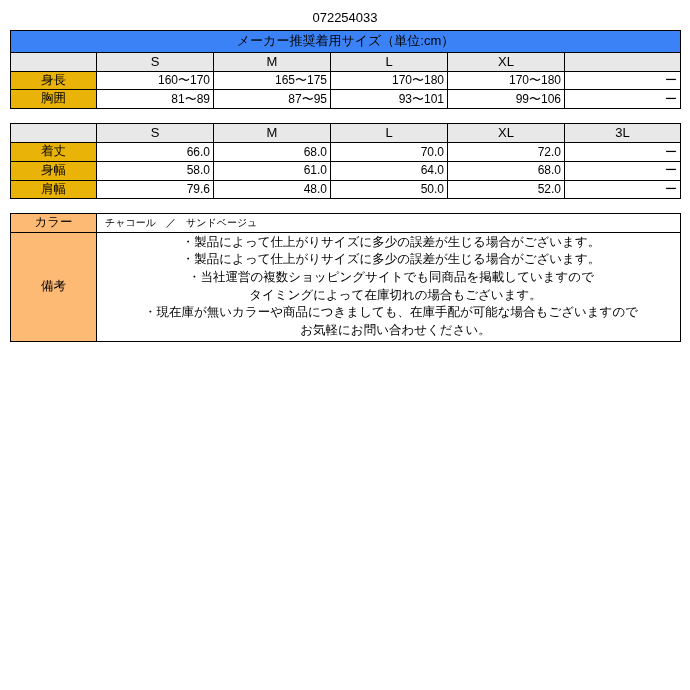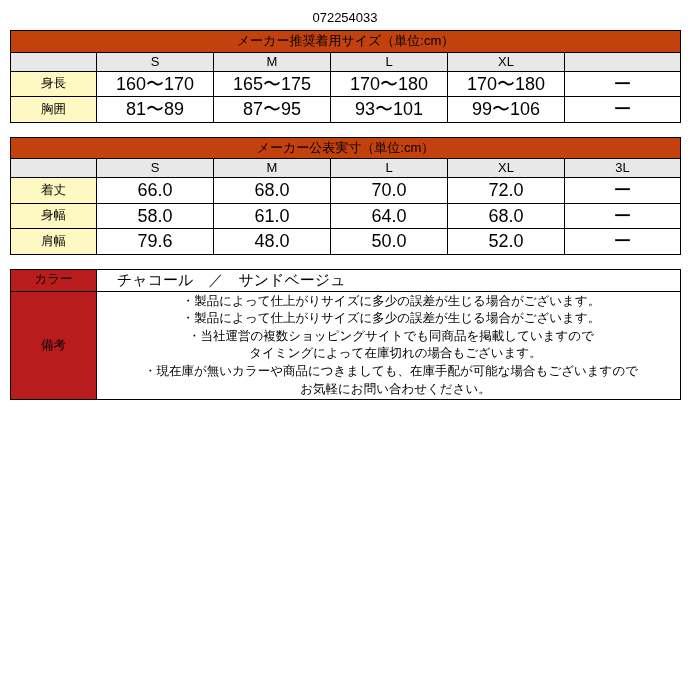"メーカー推奨着用サイズ（単位:cm）" .shade { background: #c2410c -> #3b82f6 }
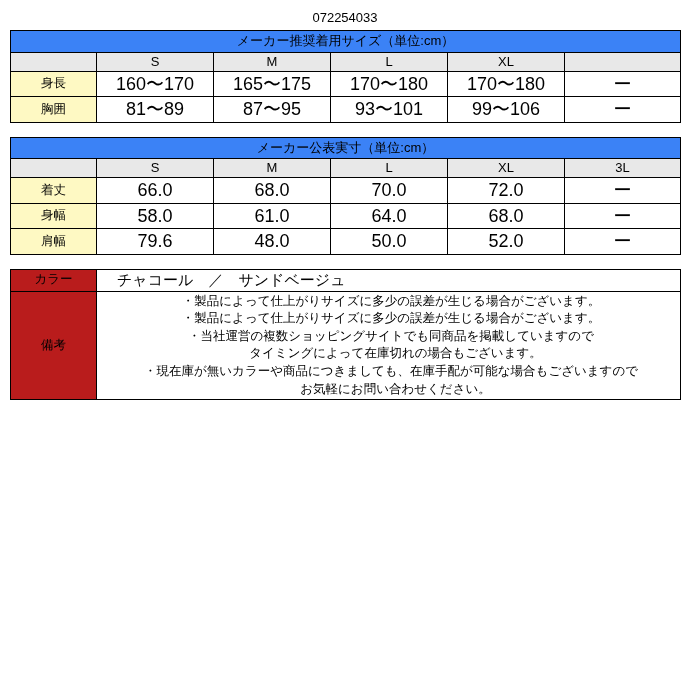"身長" .lbl { background: #fef9c3 -> #eab308 }
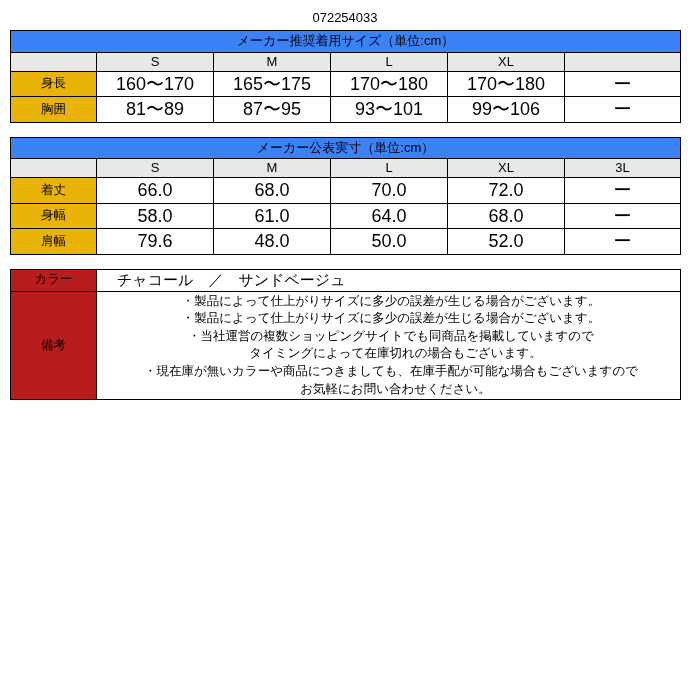"160〜170" .val { font-size: 18px -> 12px; text-align: center -> right }
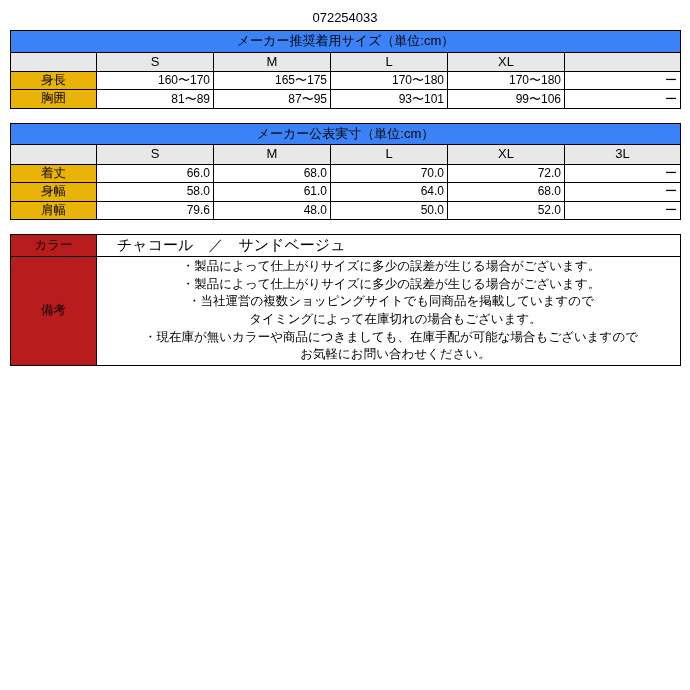"メーカー公表実寸（単位:cm）" tr.title-row { html: <tr> <td>メーカー公表実寸（単位:cm）</td> </tr> -> none }
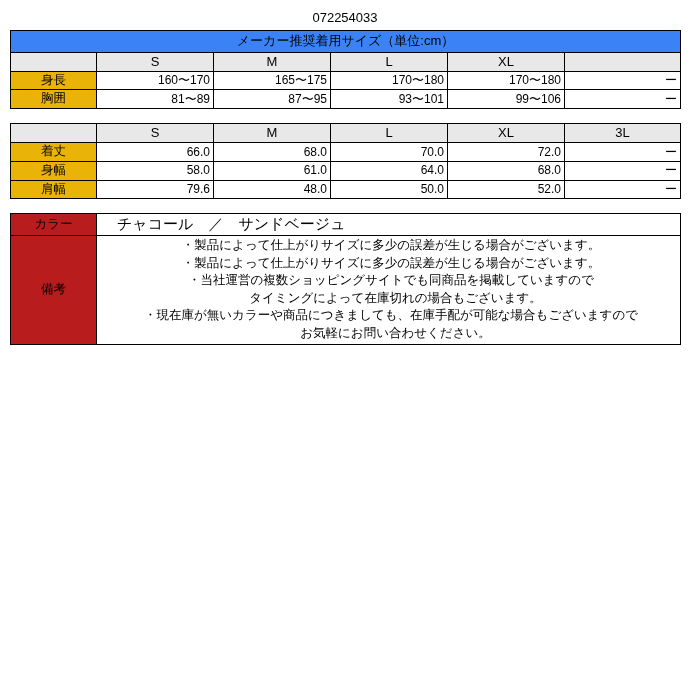"カラー" .spec-lbl { background: #b91c1c -> #fdba74 }
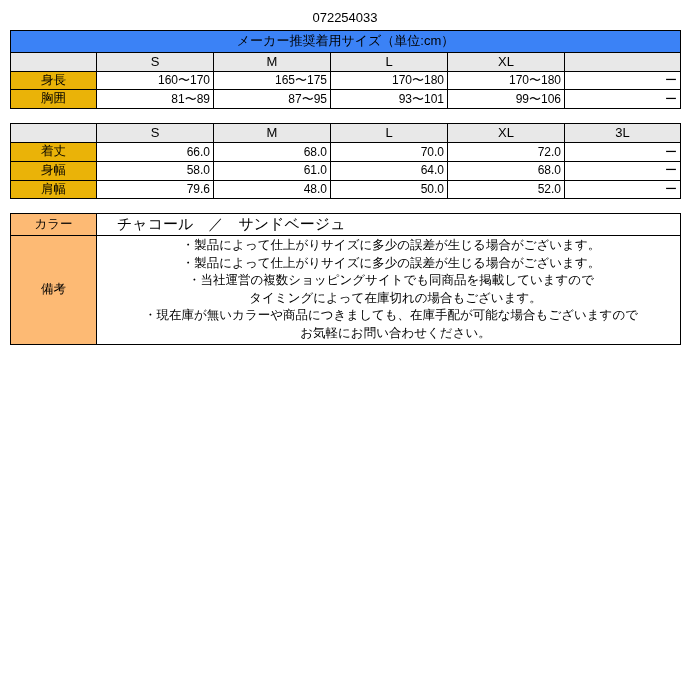"チャコール ／ サンドベージュ" .spec-val { font-size: 15px -> 10px; padding-left: 20px -> 8px }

_Assignment_
Only the lines from the one containing "background: #b91c1c ->" through the end of the records above should be retyped, exactly as they stand, with any pictures left out.

_Output of the exercise_
"カラー" .spec-lbl { background: #b91c1c -> #fdba74 }
"チャコール ／ サンドベージュ" .spec-val { font-size: 15px -> 10px; padding-left: 20px -> 8px }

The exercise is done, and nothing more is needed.